“Tuning” the ATPase activity of Hsp90

The Hsp90 chaperone is responsible for the activation and maturation of an eclectic set of proteins. These are often key regulatory proteins that include protein kinases, steroid hormone receptors and transcription factors. Consequently, Hsp90 has become one of the most important anti-cancer targets of our time, as well as a target for other diseases, such a neurodegenerative, parasitic and viral diseases. The ATPase activity of Hsp90 is central to its mechanistic action and the binding and hydrolysis of ATP drives a conformational cycle that brings about activation and maturation of client proteins. The structurally diverse clientele of Hsp90 necessitates that Hsp90 co-operates with a variety of co-chaperones that modulate and tune its activity and thus its conformational cycle.

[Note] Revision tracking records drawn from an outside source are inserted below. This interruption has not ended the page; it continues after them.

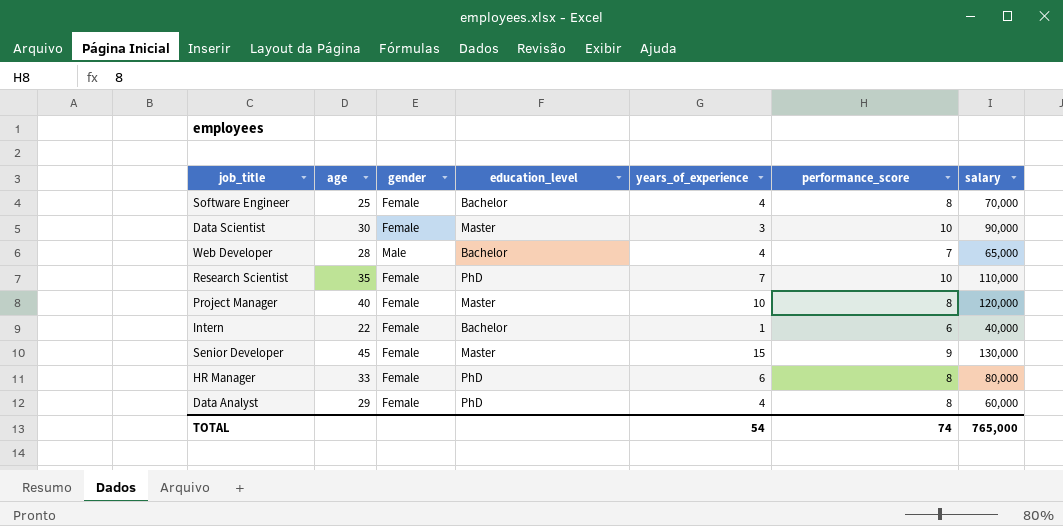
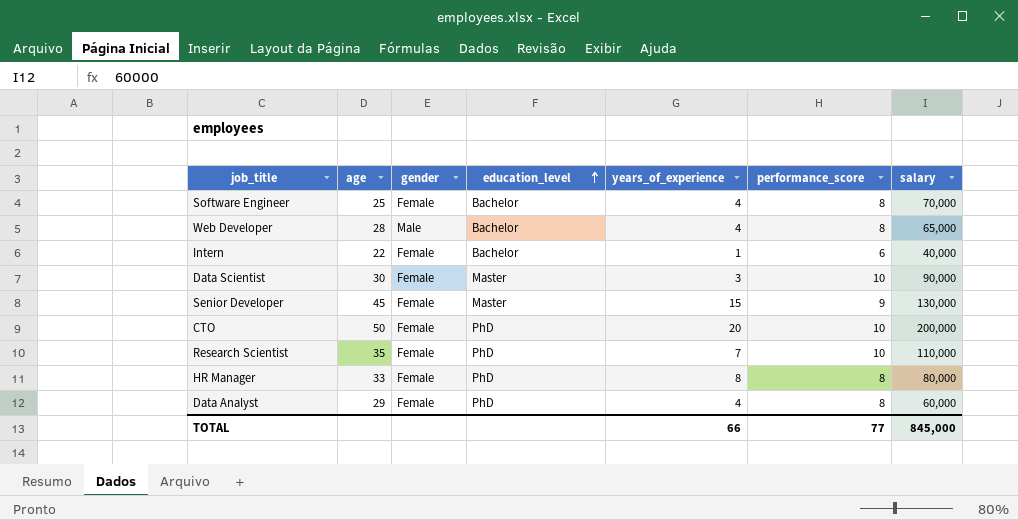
row order: none -> education_level ascending
row Project Manager: 40 | Female | Master | 10 | 8 | 120,000 -> none
Web Developer | performance_score: 7 -> 8
row CTO: none -> 50 | Female | PhD | 20 | 10 | 200,000
HR Manager | years_of_experience: 6 -> 8
TOTAL | years_of_experience: 54 -> 66
TOTAL | performance_score: 74 -> 77
TOTAL | salary: 765,000 -> 845,000

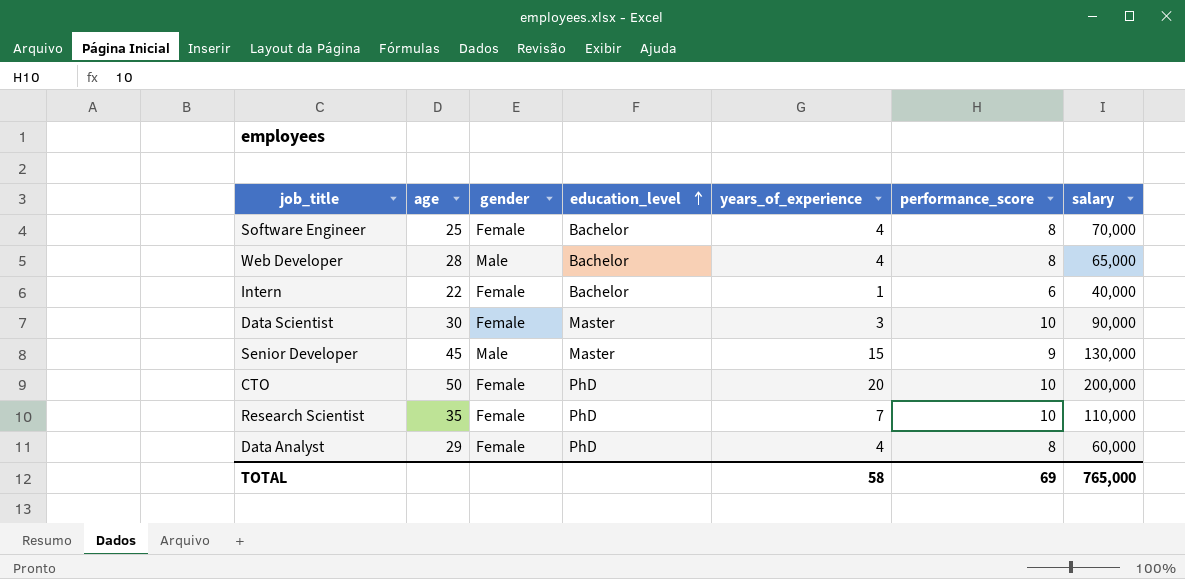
row HR Manager: 33 | Female | PhD | 8 | 8 | 80,000 -> none
Senior Developer | gender: Female -> Male
TOTAL | years_of_experience: 66 -> 58
TOTAL | performance_score: 77 -> 69
TOTAL | salary: 845,000 -> 765,000

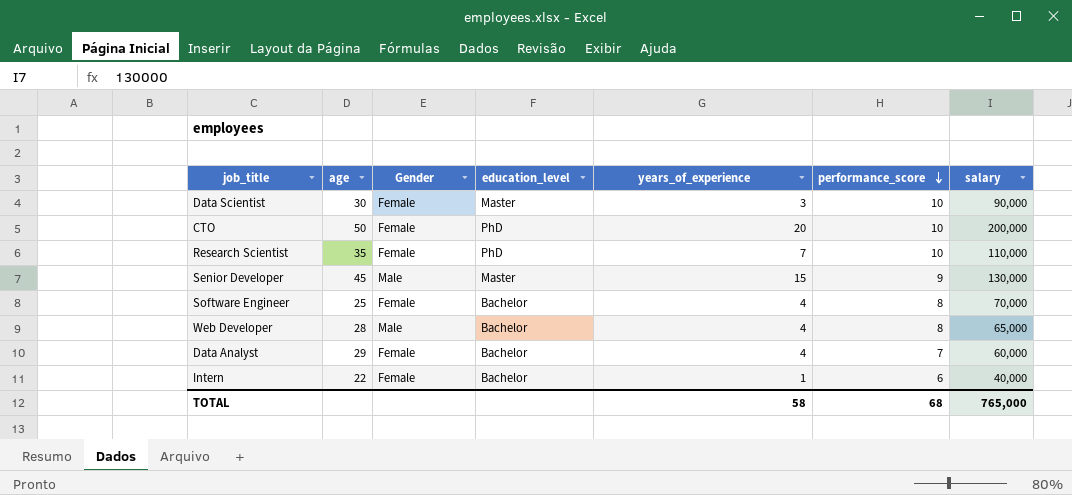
row order: education_level ascending -> performance_score descending
column name: gender -> Gender
Data Analyst | education_level: PhD -> Bachelor
Data Analyst | performance_score: 8 -> 7
TOTAL | performance_score: 69 -> 68

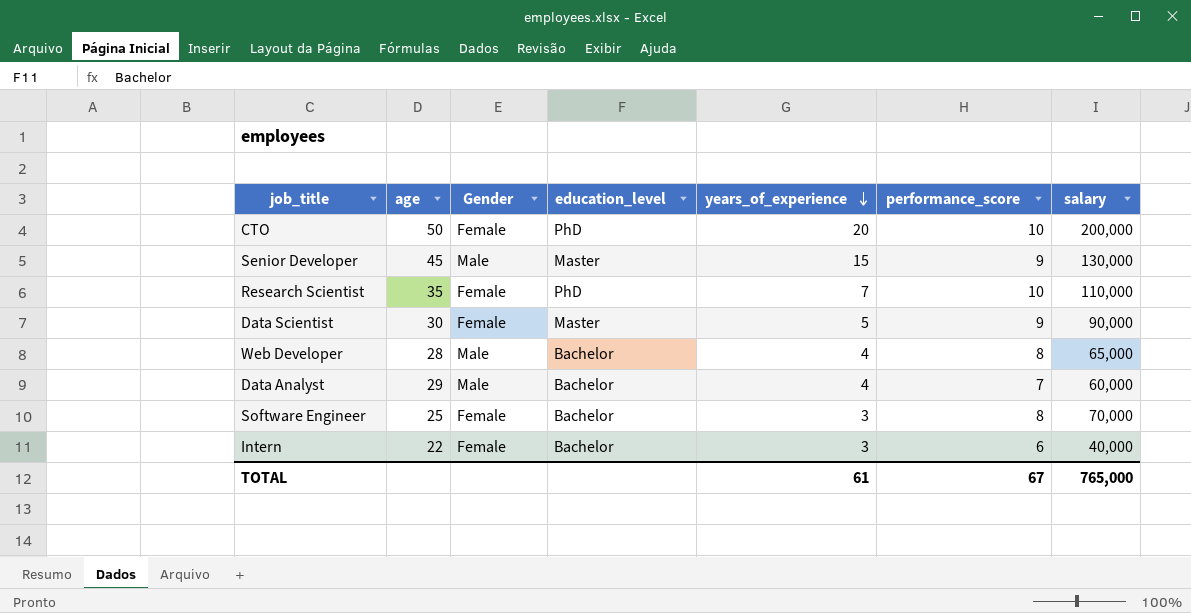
row order: performance_score descending -> years_of_experience descending
Data Scientist | years_of_experience: 3 -> 5
Data Scientist | performance_score: 10 -> 9
Data Analyst | Gender: Female -> Male
Software Engineer | years_of_experience: 4 -> 3
Intern | years_of_experience: 1 -> 3
TOTAL | years_of_experience: 58 -> 61
TOTAL | performance_score: 68 -> 67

Delivering client proteins is one role that specific co-chaperones play, while others stabilize client complex or provide directionality and alterations to the ATP-coupled conformational cycle of Hsp90. The formation of a catalytically active unit, able to hydrolyze ATP, involves all regions of Hsp90. This complexity has facilitated the evolution of a variety of co-chaperones that regulate Hsp90 by modulating different molecular switches within the chaperone. It has also allowed the evolution of Hsp90 orthologues that are kinetically different. Furthermore, it appears that the conformational switches of Hsp90 are not always coupled. Here, we describe the known Hsp90-co-chaperone complexes, the role that specific co-chaperones play in these complexes and, briefly, post-translational modifications that affect the ATPase activity of Hsp90.